We've all shopped while sad, lonely, depressed, hungry, grumpy, angry, and all of the above. And often, a new pair of shoes really does provide that jolt of adrenaline we needed to get on with the day. Plenty of research shows that buying things provides a mini high, and that wearing something pretty and new makes us feel happier and more confident — not that we need scientists to prove this, because we know it firsthand.

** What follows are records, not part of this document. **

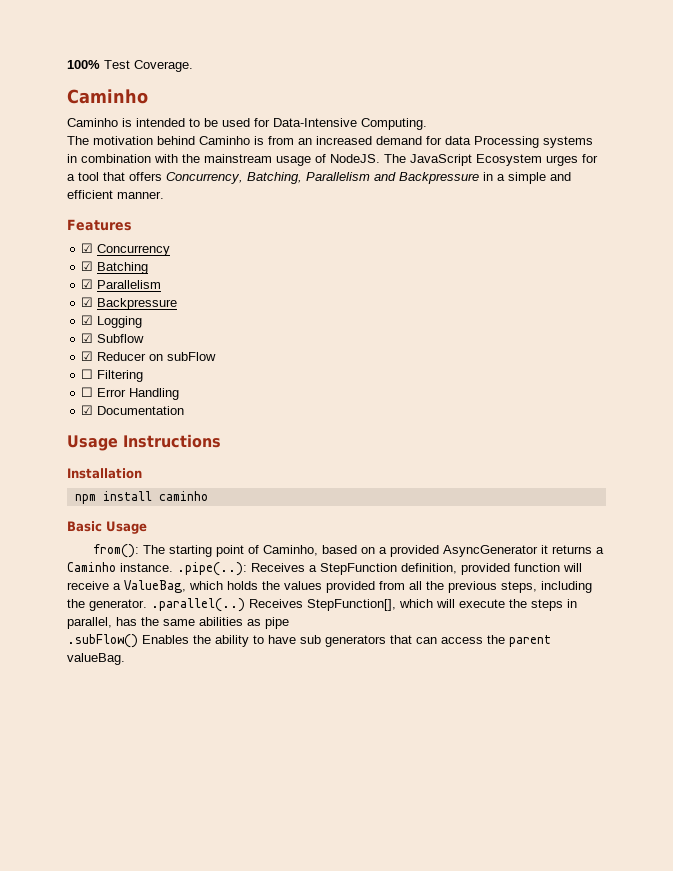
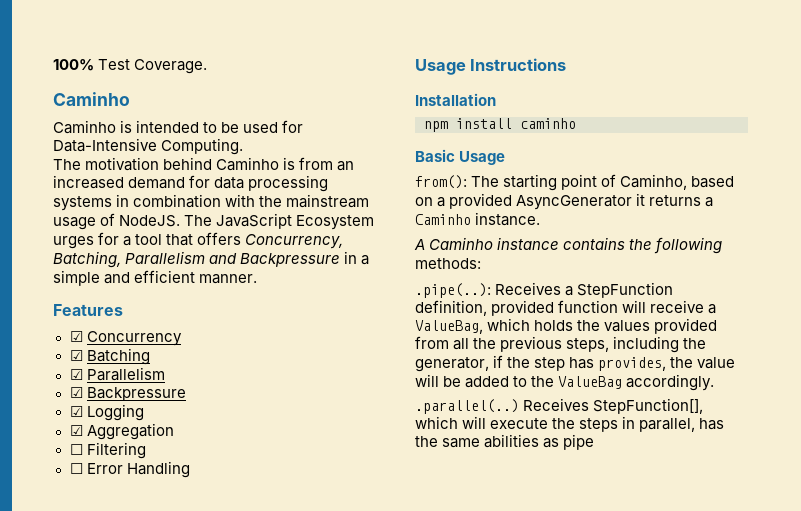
[474,136,539,148] Processing -> [248,175,329,192] processing
[97,334,145,343] [81,351,217,361] Subflow // ☑ Reducer on subFlow -> [86,423,174,440] Aggregation
[81,405,185,415] // ☑ Documentation -> (190, 469) none
(173, 567) none -> [414,237,723,254] [415,258,481,269] // A Caminho instance contains the following methods: //
[89,599,147,611] generator. -> [415,355,736,372] [415,374,715,391] generator, if the step has provides, the value will be added to the ValueBag accordingly. //
[67,634,551,648] [67,653,125,665] // .subFlow() Enables the ability to have sub generators that can access the parent valueBag. -> (595, 442) none

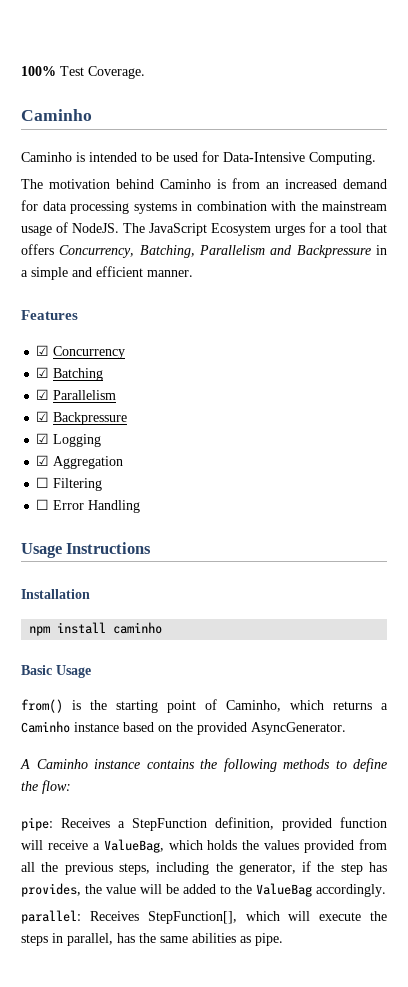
[415,175,500,189] from(): The -> [21,699,107,713] from() is the
[691,176,735,188] [415,193,714,210] [415,212,541,226] based on a provided AsyncGenerator it returns a Caminho instance. -> [290,700,388,710] [21,721,346,735] which returns a Caminho instance based on the provided AsyncGenerator.
[415,258,481,269] [415,283,491,298] methods: // .pipe(..): -> [283,758,387,772] [21,780,71,794] [21,817,53,831] methods to define the flow: // pipe:
[415,399,519,414] .parallel(..) -> [21,910,81,924] parallel:
[563,434,595,450] pipe -> [255,933,283,946] pipe.

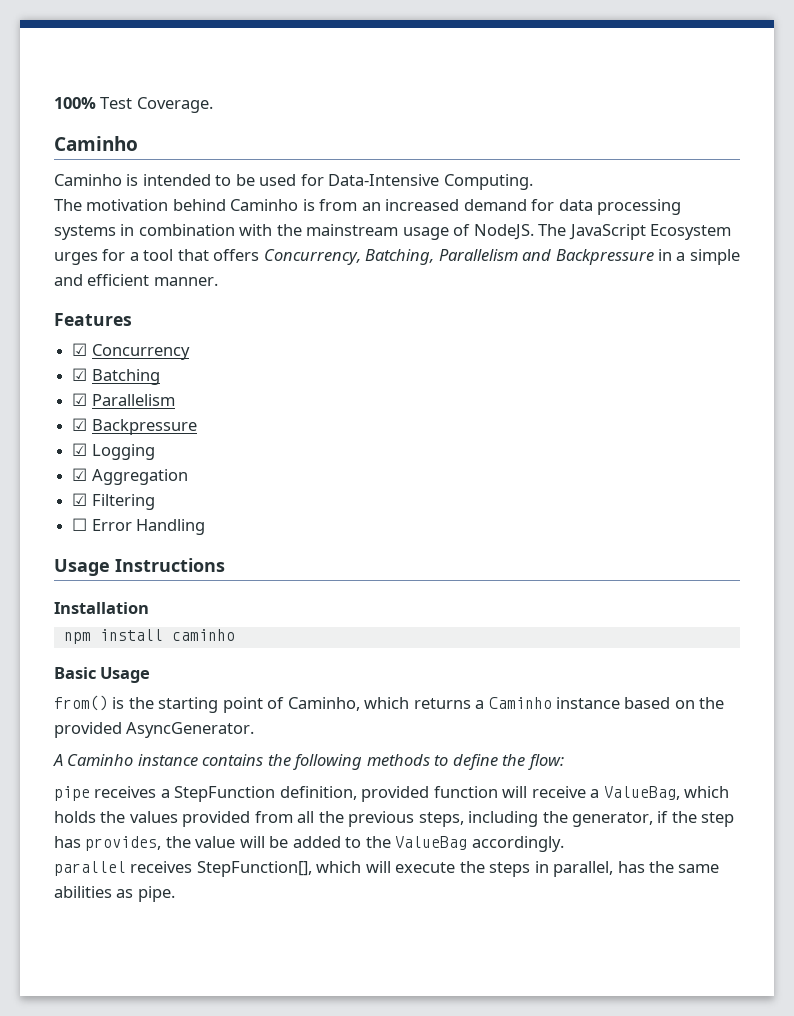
[36,477,50,488] ☐ -> [72,493,88,506] ☑
[21,817,110,831] pipe: Receives -> [54,786,157,801] pipe receives
[21,910,139,924] parallel: Receives -> [54,861,193,876] parallel receives

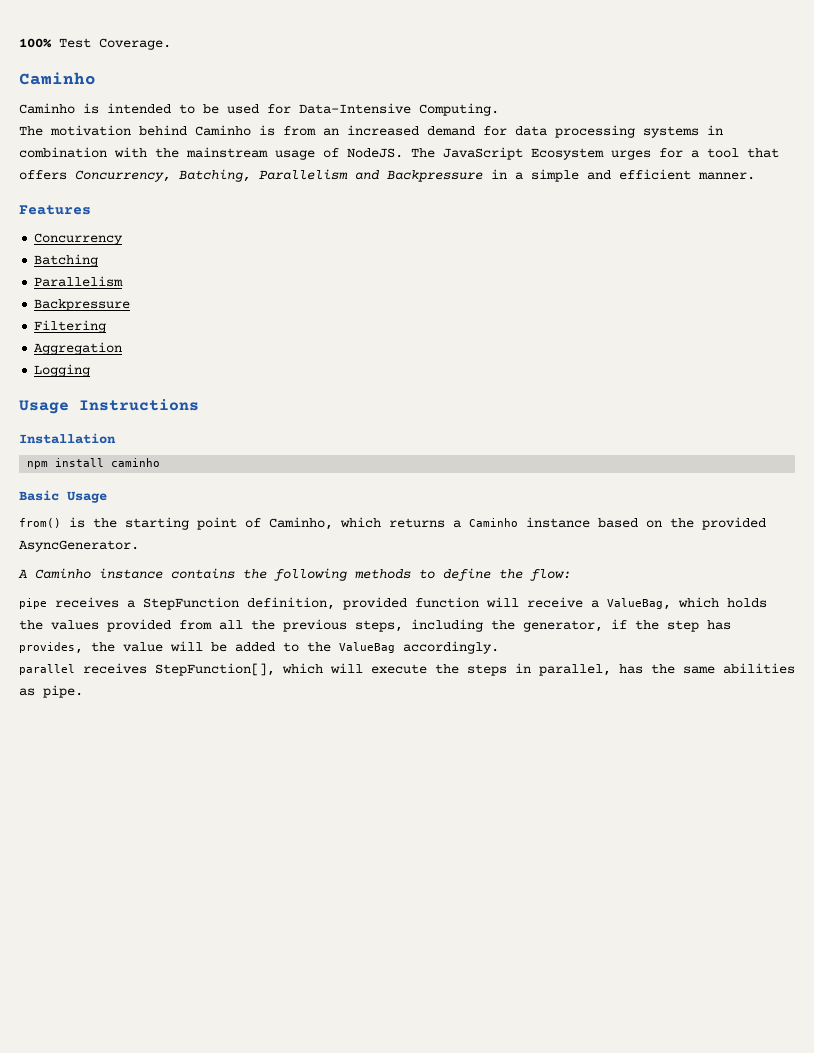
[72,343,88,356] ☑ -> (91, 210) none
[72,368,88,381] ☑ -> (124, 239) none
[72,393,88,406] ☑ -> (99, 260) none
[72,418,88,431] ☑ -> (124, 281) none
[72,443,155,460] [72,468,188,485] [72,493,155,510] [72,518,206,535] ☑ Logging // ☑ Aggregation // ☑ Filtering // ☐ Error Handling -> [34,320,107,333] [34,342,123,355] [34,364,91,377] Filtering // Aggregation // Logging

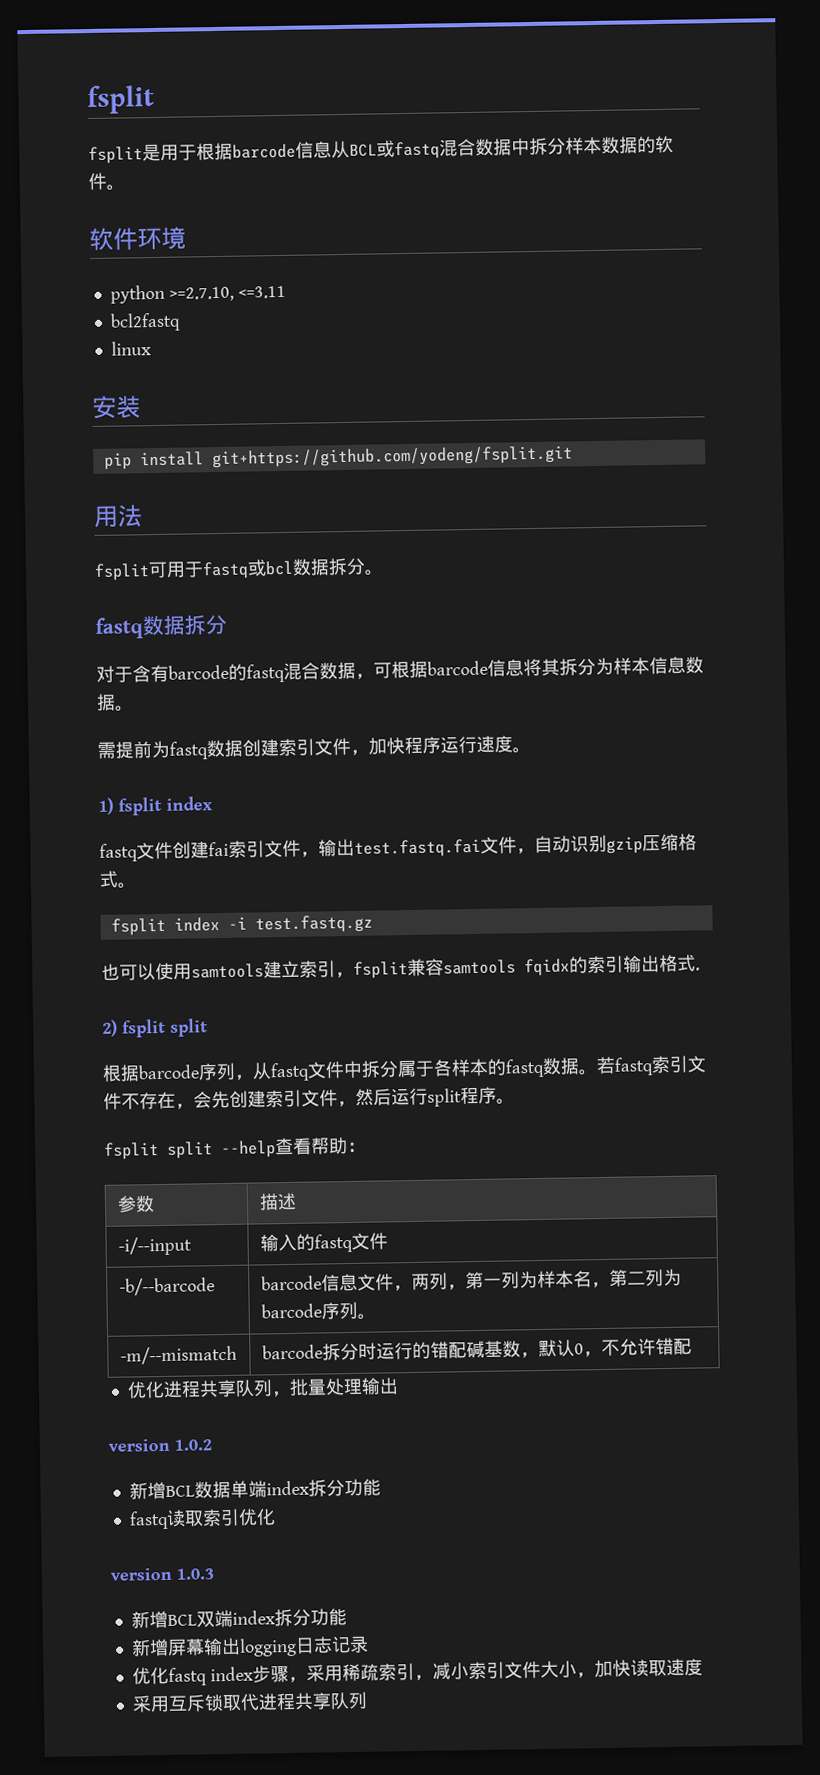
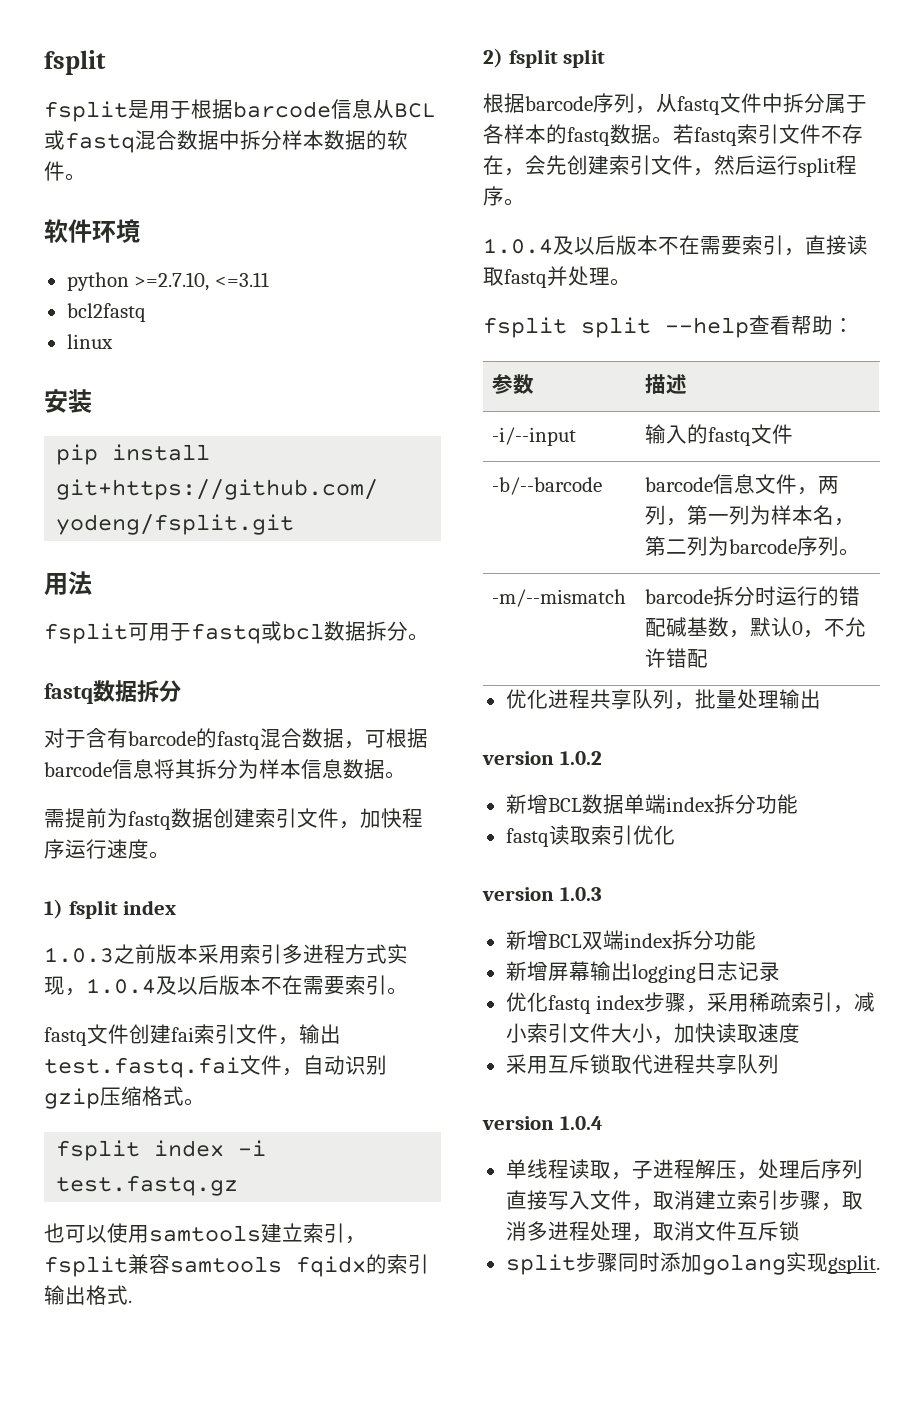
(213, 803) none -> [44,944,408,964] [44,975,408,996] // 1.0.3之前版本采用索引多进程方式实现，1.0.4及以后版本不在需要索引。
(515, 1101) none -> [483,235,868,256] [483,266,631,288] // 1.0.4及以后版本不在需要索引，直接读取fastq并处理。
(368, 1700) none -> [482,1116,603,1130] [505,1159,863,1180] [505,1190,863,1211] [505,1221,800,1242] [505,1252,880,1275] // version 1.0.4 // 单线程读取，子进程解压，处理后序列直接写入文件，取消建立索引步骤，取消多进程处理，取消文件互斥锁 // split步骤同时添加golang实现gsplit.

But a new study published earlier this year in the Journal of Consumer Research and discussed today in the Atlantic shows a dark side to the psychology of shopping: It can be an isolating experience, and thus contribute to overall feelings of loneliness. Acquiring material goods for oneself is a pretty self-absorbed activity, after all. If you've sacrificed an afternoon figuring out how to afford a certain handbag instead of hanging out with a living, breathing human, then you are on a lonely road, my friend. From Rik Pieters, who authored the study:
People experience loneliness when their need for relatedness is frustrated. There is reason to believe that materialism can “crowd out” social relationships (Lane 2000) and thereby frustrate the need for relatedness and contribute to loneliness.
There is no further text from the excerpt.